Nur dann, wenn wir es schaffen, dass unsere Wirtschaft so wächst wie der Durchschnitt der Bundesrepublik Deutschland, können wir die Probleme lösen. Davon bin ich fest überzeugt.
Es gibt einen weiteren Punkt, den ich hier oft in Reden angesprochen habe und der mich ebenfalls umtreibt. – Im Jahre 1964 sind in Nordrhein-Westfalen und in Deutschland viele Menschen geboren worden. Es sind nie wieder so viele Babys geboren worden wie in dem Jahr. Die Leute werden nächstes Jahr 50. Um es anders auszudrücken: Es wird nie wieder in Deutschland so viele 50. Geburtstage geben wie im nächsten Jahr.
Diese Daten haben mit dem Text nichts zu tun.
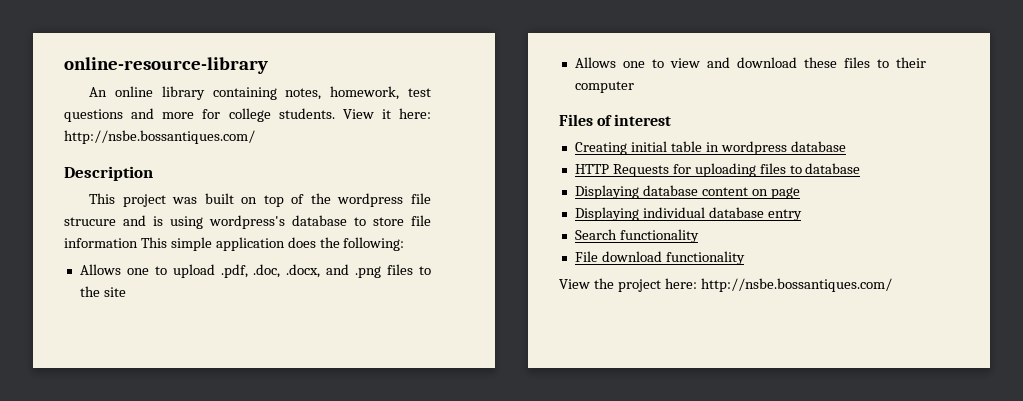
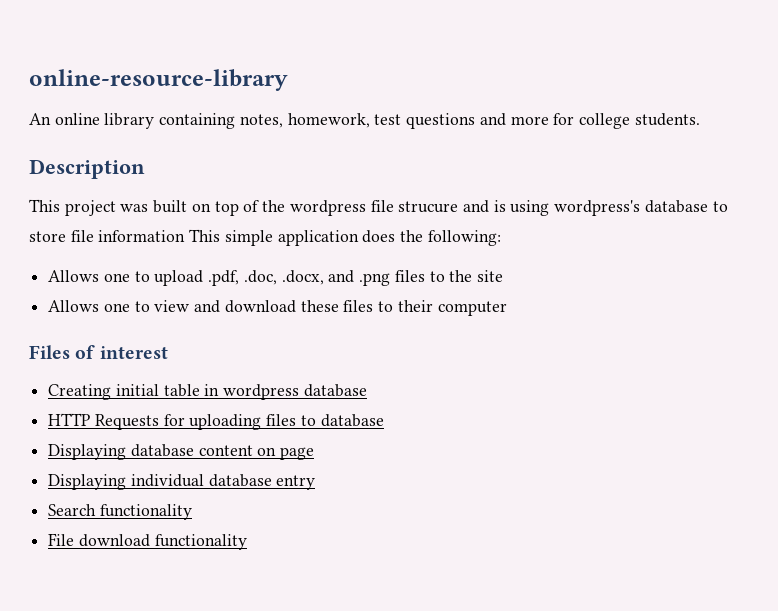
[342,108,431,119] [64,130,255,144] View it here: http://nsbe.bossantiques.com/ -> (700, 119) none
[559,278,892,292] // View the project here: http://nsbe.bossantiques.com/ -> (247, 542) none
Aber die Babyboomergeneration, die in etwa von Mitte der 50er-Jahre bis Mitte der 60er-Jahre ging, ist riesengroß. Diese Generation wird in den nächsten Jahren in Rente gehen.
Wenn Sie dagegen die Kinder zählen, die heute zwischen fünf und 15 sind, die meiner Generation – ich gehöre auch dazu – beruflich folgen werden, stellen Sie fest, dass sie genau halb so viele wie die Babyboomergeneration sind.
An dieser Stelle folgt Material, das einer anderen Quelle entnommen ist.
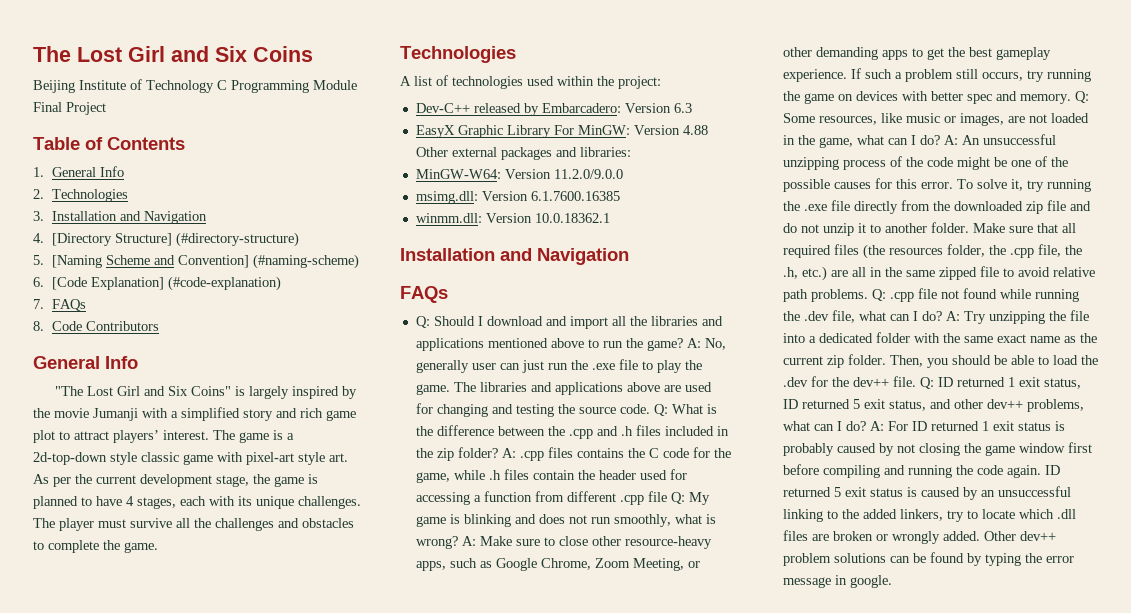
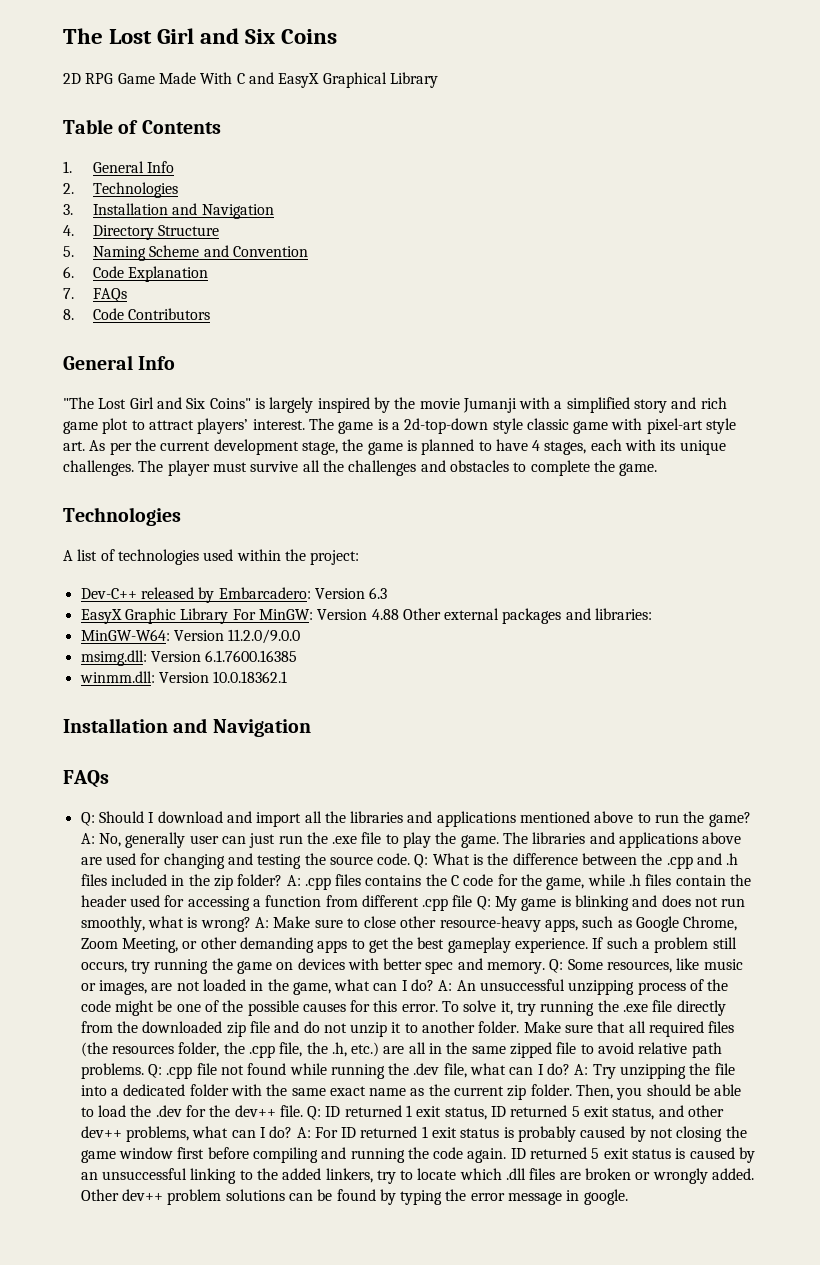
[33,79,357,93] [33,102,106,115] Beijing Institute of Technology C Programming Module Final Project -> [63,72,438,88] 2D RPG Game Made With C and EasyX Graphical Library
[51,232,299,247] [Directory Structure] (#directory-structure) -> [92,225,220,240] Directory Structure
[51,255,102,268] [Naming -> [92,246,146,261] Naming
[177,254,359,269] Convention] (#naming-scheme) -> [232,246,308,257] Convention
[51,276,281,291] [Code Explanation] (#code-explanation) -> [92,266,209,282] Code Explanation

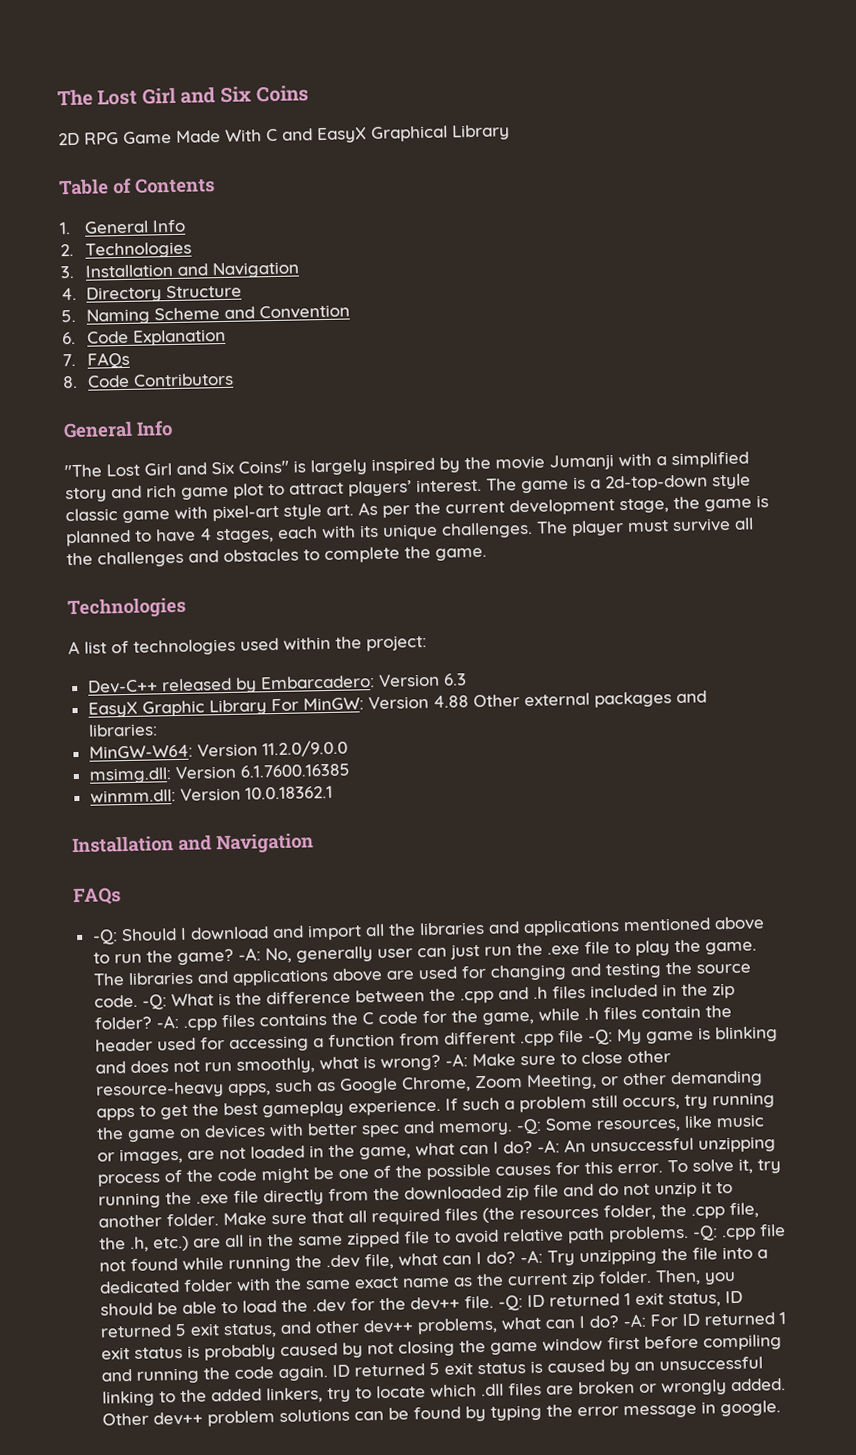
[80,812,95,826] Q: -> [91,929,118,945] -Q:
[80,833,95,844] A: -> [237,947,261,961] -A:
[414,854,429,868] Q: -> [141,994,167,1010] -Q:
[286,875,301,886] A: -> [155,1015,179,1029] -A:
[476,896,491,910] Q: -> [587,1029,613,1045] -Q:
[254,917,269,928] A: -> [444,1053,468,1067] -A:
[549,959,564,973] Q: -> [515,1118,542,1135] -Q:
[438,980,453,991] A: -> [536,1139,560,1153] -A:
[147,1064,162,1078] Q: -> [691,1225,718,1241] -Q:
[574,1064,589,1075] A: -> [519,1249,543,1264] -A:
[307,1106,322,1120] Q: -> [497,1295,523,1311] -Q:
[296,1127,311,1138] A: -> [622,1313,646,1328] -A:

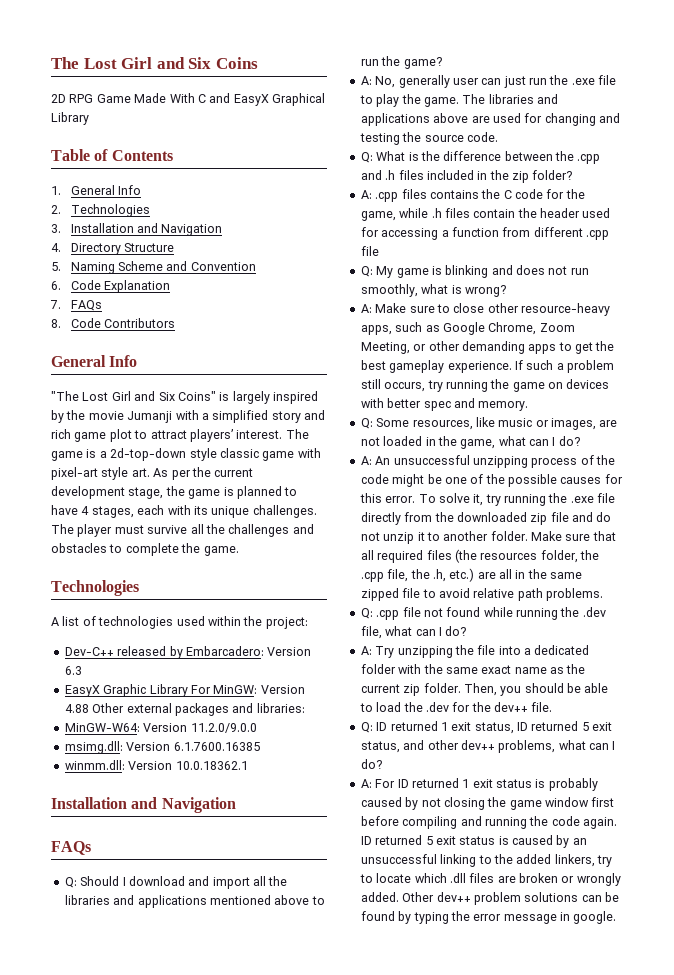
[91,929,118,945] -Q: -> [64,877,77,888] Q:
[237,947,261,961] -A: -> [360,76,372,85] // A:
[141,994,167,1010] -Q: -> [360,152,373,163] // Q:
[155,1015,179,1029] -A: -> [360,190,372,199] // A:
[587,1029,613,1045] -Q: -> [360,266,373,277] // Q:
[444,1053,468,1067] -A: -> [360,304,372,313] // A:
[515,1118,542,1135] -Q: -> [360,418,373,429] // Q:
[536,1139,560,1153] -A: -> [360,456,372,465] // A:
[691,1225,718,1241] -Q: -> [360,608,373,619] // Q:
[519,1249,543,1264] -A: -> [360,646,372,655] // A:
[497,1295,523,1311] -Q: -> [360,722,373,733] // Q:
[622,1313,646,1328] -A: -> [360,779,372,788] // A:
Deswegen möchte ich Ihnen sagen, wir müssen die wenigen Jahren, in denen diese Babyboomergeneration noch im Berufsleben steht, nutzen, um zu ausgeglichenen Haushalten zu kommen. Die, die nach uns kommen, werden es viel schwerer haben, das zu erreichen, als wir in den nächsten Jahren.
Deswegen muss man den Mut zu Strukturveränderungen haben – auch im Personalbereich. Schauen Sie, Sie haben zum Beispiel in diesem Jahr bei bestimmten Gruppen der Beamten die Lohnerhöhung
ausgesetzt. Dass man mit denen vorher nicht einmal geredet hat, ist eine Frage des politischen Stils. Aber, meine Damen und Herren, seien Sie doch ehrlich! Sie machen es deswegen, weil sie nicht wissen, wie sie es anders bezahlen sollen.